Cavalcante Raymond G, Sartor Maureen A
Department of Computational Medicine and Bioinformatics.
Department of Biostatistics, University of Michigan, Ann Arbor, MI 48109, USA.
Bioinformatics. 2017 Aug 1;33(15):2381-2383. doi: 10.1093/bioinformatics/btx183.
Analysis of next-generation sequencing data often results in a list of genomic regions. These may include differentially methylated CpGs/regions, transcription factor binding sites, interacting chromatin regions, or GWAS-associated SNPs, among others. A common analysis step is to annotate such genomic regions to genomic annotations (promoters, exons, enhancers, etc.). Existing tools are limited by a lack of annotation sources and flexible options, the time it takes to annotate regions, an artificial one-to-one region-to-annotation mapping, a lack of visualization options to easily summarize data, or some combination thereof.

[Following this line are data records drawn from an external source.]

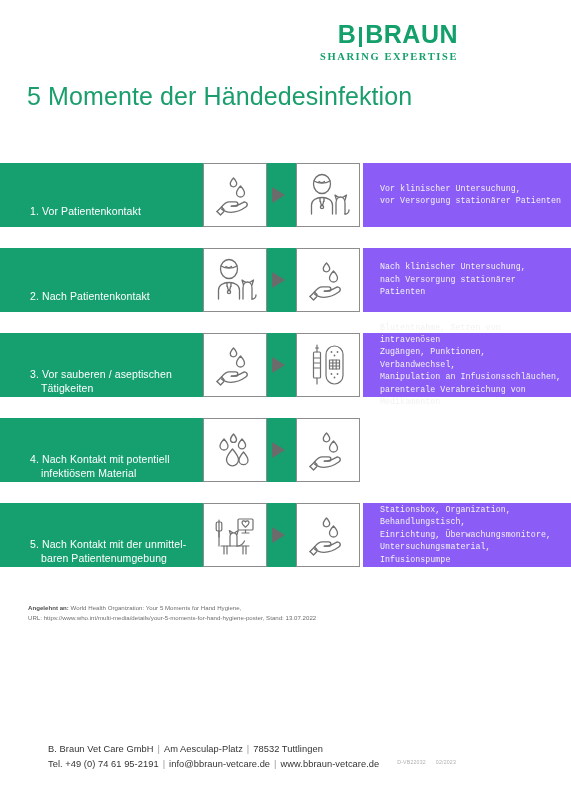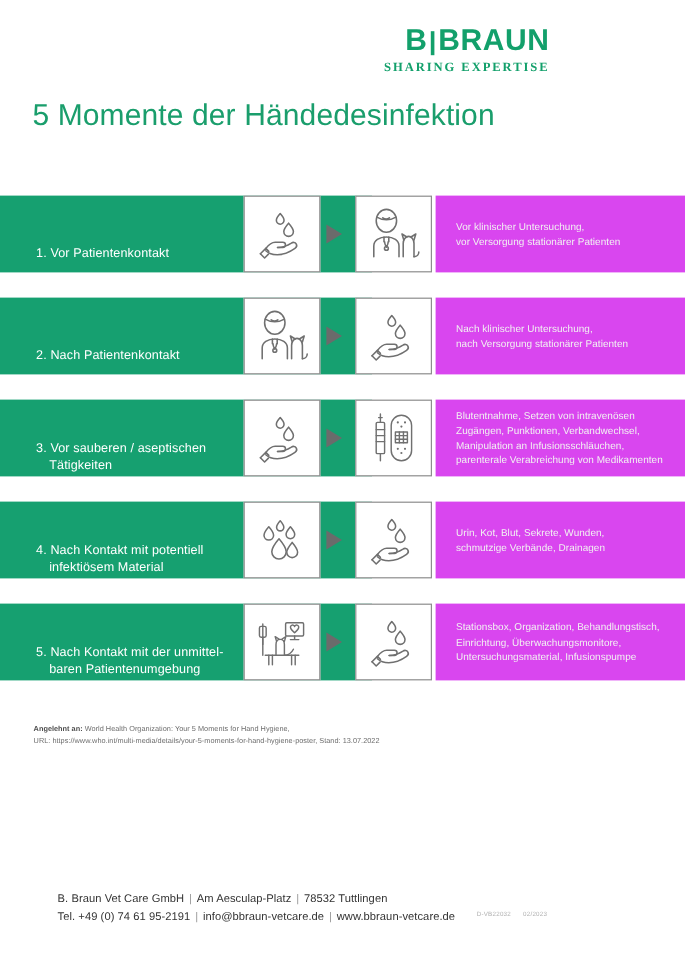--- a/index.html
+++ b/index.html
@@ -98,8 +98,8 @@
   .desc-box {
     position: absolute; left: 363px; top: 0;
     width: 208px; height: 64px;
-    background: #d946ef;
-    display: flex; align-items: center;
+    background: #8b5cf6;
+    display: flex; align-items: center; font-family: Liberation Mono, monospace;
   }
   .desc-text {
     color: #f2f2f2;

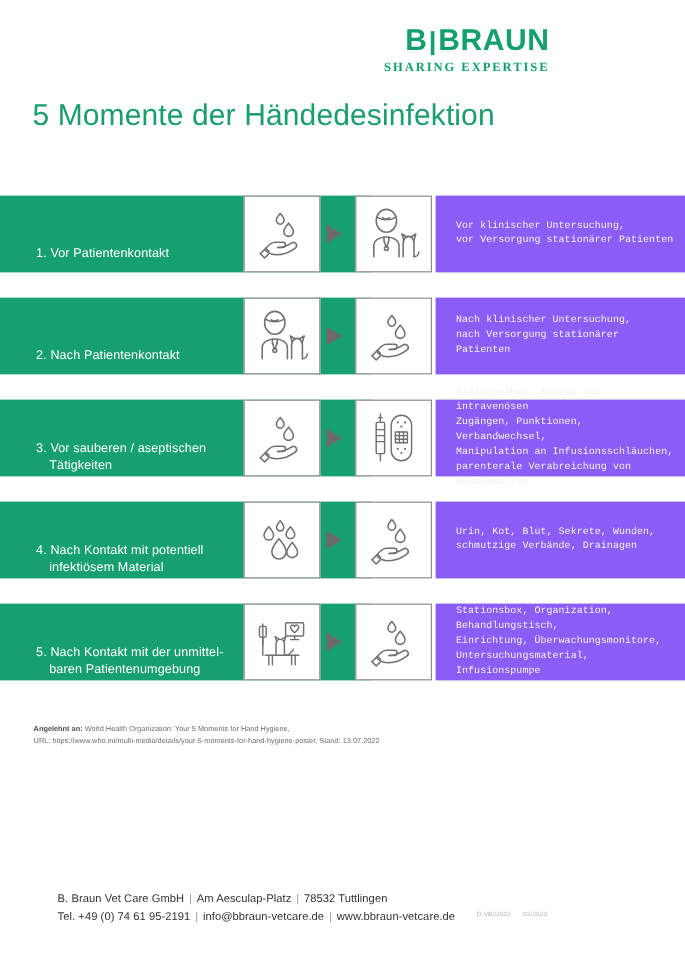--- a/index.html
+++ b/index.html
@@ -308,12 +308,6 @@
           <path d="M6 40.5l3.5 3.5 3.2-3.2"></path>
         </svg>
       </div>
-      <div class="desc-box">
-        <div class="desc-text">
-          <div>Urin, Kot, Blut, Sekrete, Wunden,</div>
-          <div>schmutzige Verbände, Drainagen</div>
-        </div>
-      </div>
     </div>
 
     <div class="row">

We developed the annotatr Bioconductor package to flexibly and quickly summarize and plot annotations of genomic regions. The annotatr package reports all intersections of regions and annotations, giving a better understanding of the genomic context of the regions. A variety of graphics functions are implemented to easily plot numerical or categorical data associated with the regions across the annotations, and across annotation intersections, providing insight into how characteristics of the regions differ across the annotations. We demonstrate that annotatr is up to 27× faster than comparable R packages. Overall, annotatr enables a richer biological interpretation of experiments.
http://bioconductor.org/packages/annotatr/ and https://github.com/rcavalcante/annotatr.
Supplementary data are available at Bioinformatics online.
对下一代测序数据的分析通常会产生一份基因组区域列表。这些区域可能包括差异甲基化的CpG/区域、转录因子结合位点、相互作用的染色质区域或GWAS相关的单核苷酸多态性等。一个常见的分析步骤是将这些基因组区域注释到基因组注释(启动子、外显子、增强子等)中。现有工具存在局限性,比如注释来源和灵活选项不足、注释区域耗时较长、区域与注释的人工一对一映射、缺乏便于汇总数据的可视化选项,或者是这些因素的某种组合。
我们开发了annotatr Bioconductor软件包,用于灵活、快速地汇总和绘制基因组区域的注释。annotatr软件包报告区域与注释的所有交集,从而更好地理解这些区域的基因组背景。实现了多种图形函数,以便轻松绘制与跨注释以及跨注释交集的区域相关的数值或分类数据,深入了解区域特征在不同注释之间的差异。我们证明annotatr比同类R软件包快27倍。总体而言,annotatr能够对实验进行更丰富的生物学解释。
http://bioconductor.org/packages/annotatr/ 以及https://github.com/rcavalcante/annotatr。
补充数据可在《生物信息学》在线获取。